> _What to produce_: Using the records below, give again exactly the lines from the line that contains "- Ollama LLM Cluster" through the line that contains "everything. Secure everything.", both ends included, and only those.

> _Supplied information_:
----------

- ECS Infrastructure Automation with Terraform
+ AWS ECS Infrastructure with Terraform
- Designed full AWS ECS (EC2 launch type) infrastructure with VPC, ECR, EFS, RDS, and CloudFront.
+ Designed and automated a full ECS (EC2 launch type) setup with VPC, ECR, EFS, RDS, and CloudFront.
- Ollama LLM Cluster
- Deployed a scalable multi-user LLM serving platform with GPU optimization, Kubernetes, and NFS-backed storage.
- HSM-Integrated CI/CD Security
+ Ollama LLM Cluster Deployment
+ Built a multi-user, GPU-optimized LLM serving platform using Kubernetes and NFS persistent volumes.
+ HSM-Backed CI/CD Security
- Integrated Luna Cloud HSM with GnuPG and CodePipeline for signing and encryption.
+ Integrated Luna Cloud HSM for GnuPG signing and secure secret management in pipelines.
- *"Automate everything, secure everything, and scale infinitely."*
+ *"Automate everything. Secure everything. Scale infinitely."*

----------

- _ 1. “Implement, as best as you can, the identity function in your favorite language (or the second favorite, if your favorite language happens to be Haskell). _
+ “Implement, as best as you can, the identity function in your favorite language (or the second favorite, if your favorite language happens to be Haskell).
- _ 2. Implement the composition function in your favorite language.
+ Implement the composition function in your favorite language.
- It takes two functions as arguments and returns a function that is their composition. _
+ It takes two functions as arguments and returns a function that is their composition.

----------

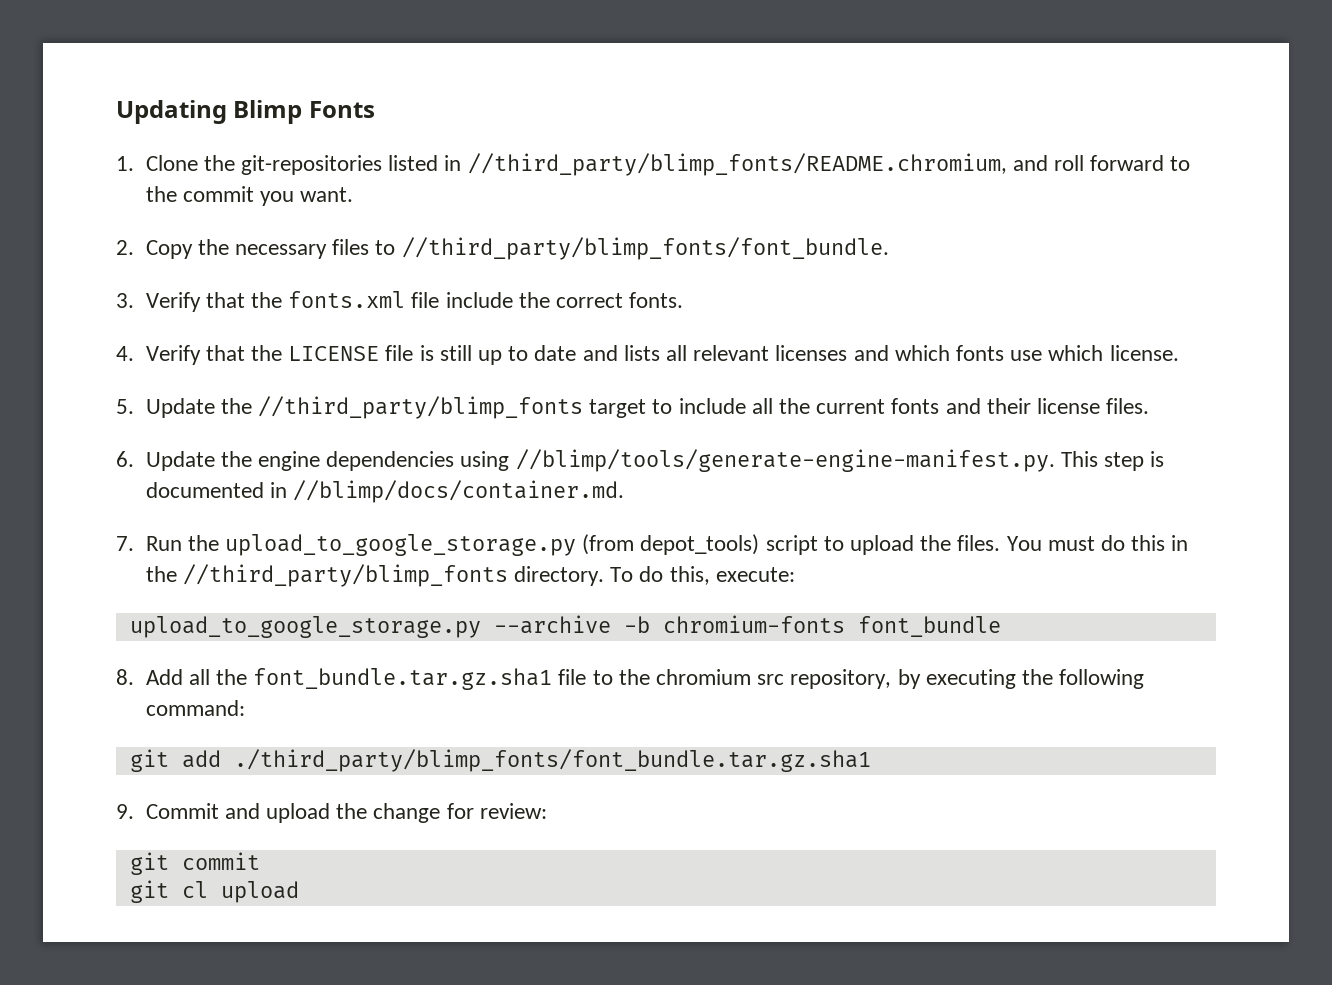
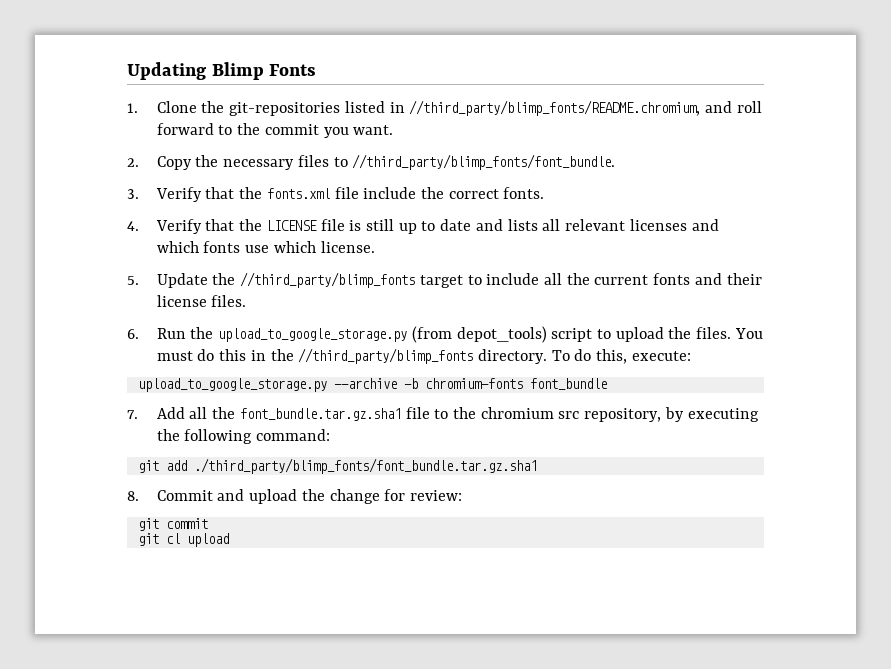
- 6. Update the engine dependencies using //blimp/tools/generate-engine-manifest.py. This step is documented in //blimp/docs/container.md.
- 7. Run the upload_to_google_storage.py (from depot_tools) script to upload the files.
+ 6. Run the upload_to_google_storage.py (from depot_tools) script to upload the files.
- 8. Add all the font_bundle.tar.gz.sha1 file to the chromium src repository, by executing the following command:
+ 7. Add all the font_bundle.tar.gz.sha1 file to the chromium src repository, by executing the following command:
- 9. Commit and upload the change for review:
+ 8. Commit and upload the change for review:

----------

> _Written answer_:
- Ollama LLM Cluster
- Deployed a scalable multi-user LLM serving platform with GPU optimization, Kubernetes, and NFS-backed storage.
- HSM-Integrated CI/CD Security
+ Ollama LLM Cluster Deployment
+ Built a multi-user, GPU-optimized LLM serving platform using Kubernetes and NFS persistent volumes.
+ HSM-Backed CI/CD Security
- Integrated Luna Cloud HSM with GnuPG and CodePipeline for signing and encryption.
+ Integrated Luna Cloud HSM for GnuPG signing and secure secret management in pipelines.
- *"Automate everything, secure everything, and scale infinitely."*
+ *"Automate everything. Secure everything. Scale infinitely."*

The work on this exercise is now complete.